O respeito pela tradição e pelo meio ambiente une os produtores gastronômicos que optaram pelo ambiente rural desta região de Zamora para lançar seus projetos.

No extremo oeste de Zamora, entre os cânions dos Arribes del Duero, o que resiste não é apenas uma paisagem — é uma cultura alimentar profundamente enraizada no território.

A matéria do El País Gastro revela algo que vai além da descrição de produtos ou receitas: ali, comer ainda é um ato coletivo, moldado pela memória, pelo ofício e pela permanência. O barro de Pereruela, trabalhado por mãos como as de Luisa Pérez Pastor, não é apenas suporte — é tecnologia ancestral. As caçarolas não servem só para cozinhar o cordeiro, mas para manter viva uma forma de preparar, servir e compartilhar o alimento.

Em Sayago, a cultura alimentar se sustenta justamente naquilo que o modelo contemporâneo tende a descartar: o tempo lento, o fazer manual, a adaptação ao território. Seja nos queijos da Quesería La Setera, seja nos produtos reunidos em Sabor de Sayago, o que está em jogo não é apenas qualidade — é continuidade.

Manter essa tradição é, portanto, um gesto político. Num contexto em que a alimentação é cada vez mais padronizada, acelerada e desvinculada do lugar, experiências como as de Sayago reafirmam que a cultura alimentar não sobrevive sem território, sem gente e sem prática cotidiana.

É aí que a tensão aparece com força.
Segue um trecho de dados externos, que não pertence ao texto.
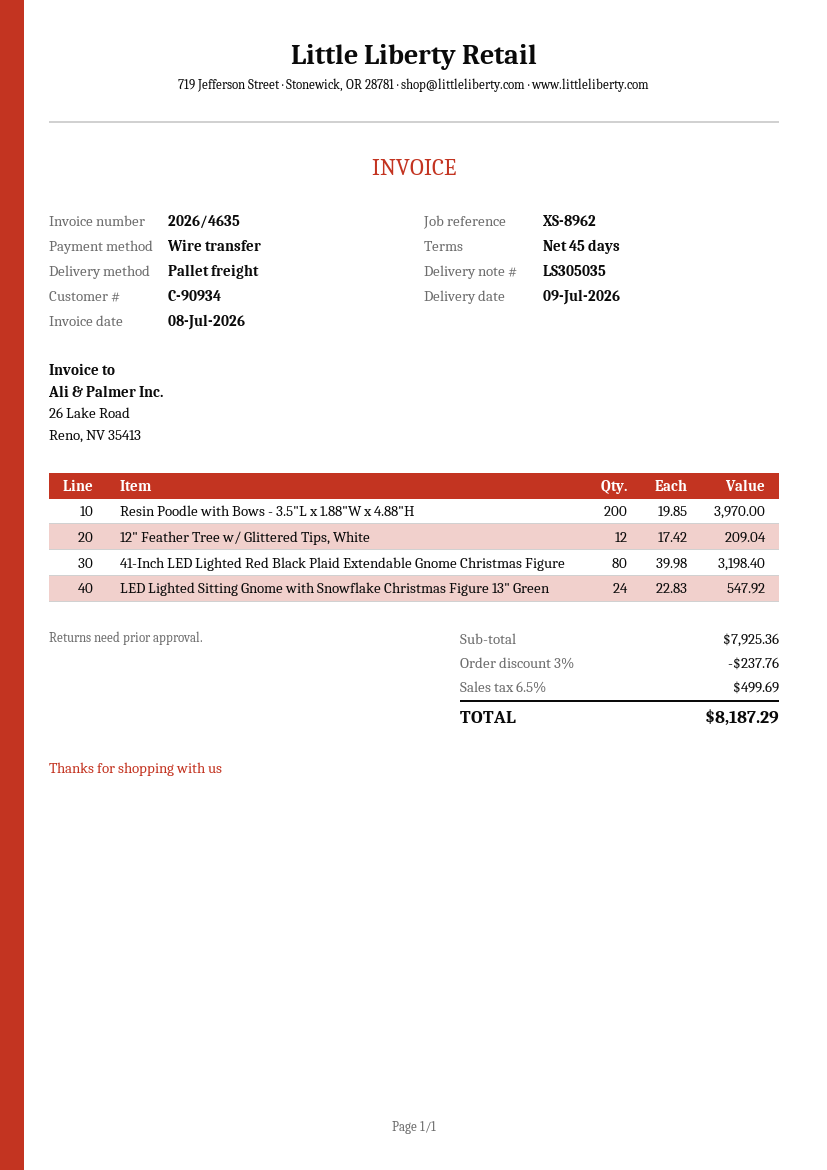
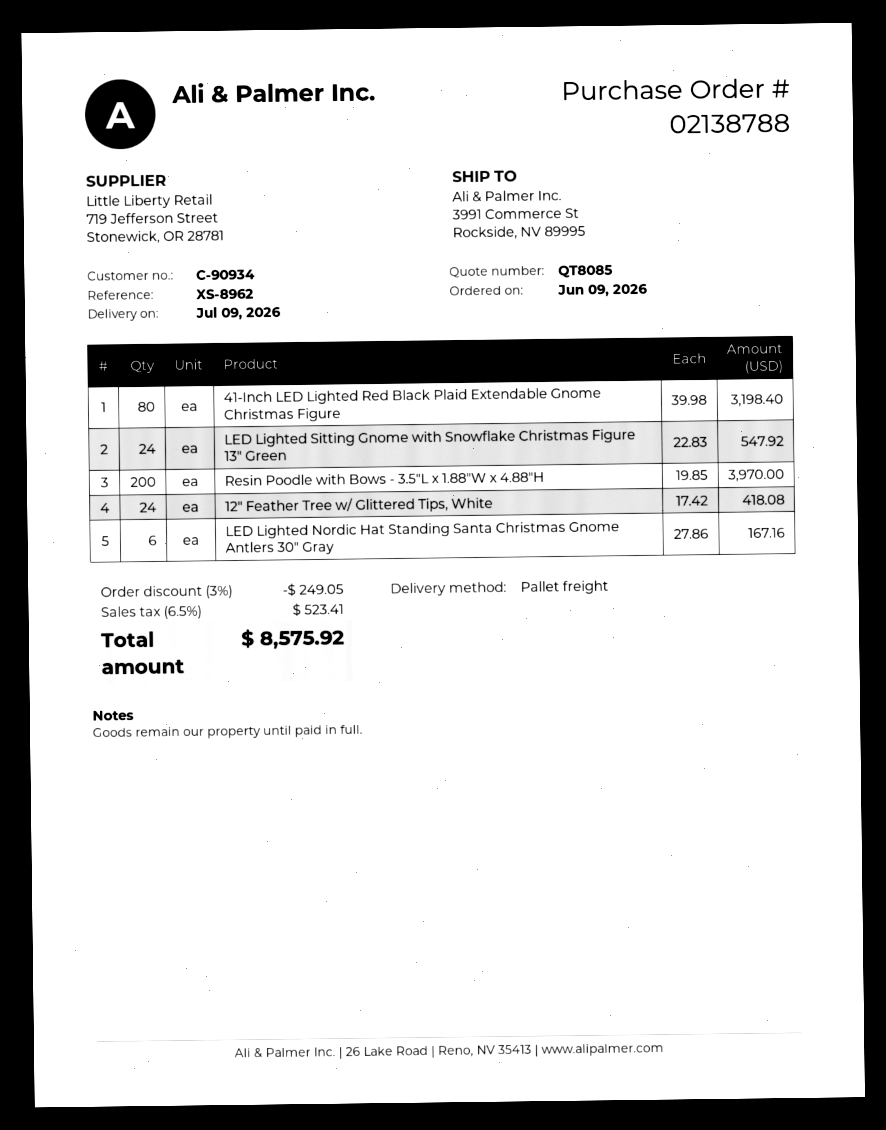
12" Feather Tree w/ Glittered Tips, White: 12 x 17.42 = 209.04 -> 24 x 17.42 = 418.08
LED Lighted Nordic Hat Standing Santa Christmas Gnome Antlers 30" Gray: none -> 6 x 27.86 = 167.16
discount: 3% = 237.76 -> 3% = 249.05
tax: 6.5% = 499.69 -> 6.5% = 523.41
total: 8187.29 -> 8575.92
Quando a culinária tradicional passa a depender do artesanato como elemento de valor agregado, corre-se o risco de inverter a lógica: o que antes era prática viva vira peça de contemplação. A panela deixa de ser instrumento para virar objeto; o queijo deixa de ser alimento cotidiano para virar especialidade; o território deixa de ser vivido para ser narrado.

Manter essa cultura alimentar viva exige mais do que preservar técnicas — exige preservar as condições que as tornaram necessárias. Porque, sem gente vivendo, produzindo e comendo ali, o artesanato corre o risco de sobreviver apenas como estética, enquanto a culinária perde sua função social.

No fundo, a pergunta que fica — e que o texto tensiona — é direta: estamos protegendo uma cultura alimentar ou apenas consumindo seus vestígios?

Mais do que preservar receitas, trata-se de sustentar modos de vida. Porque, quando uma panela deixa de ser feita, um queijo deixa de ser curado ou uma técnica deixa de ser transmitida, não se perde apenas um produto — perde-se uma forma de existir no mundo.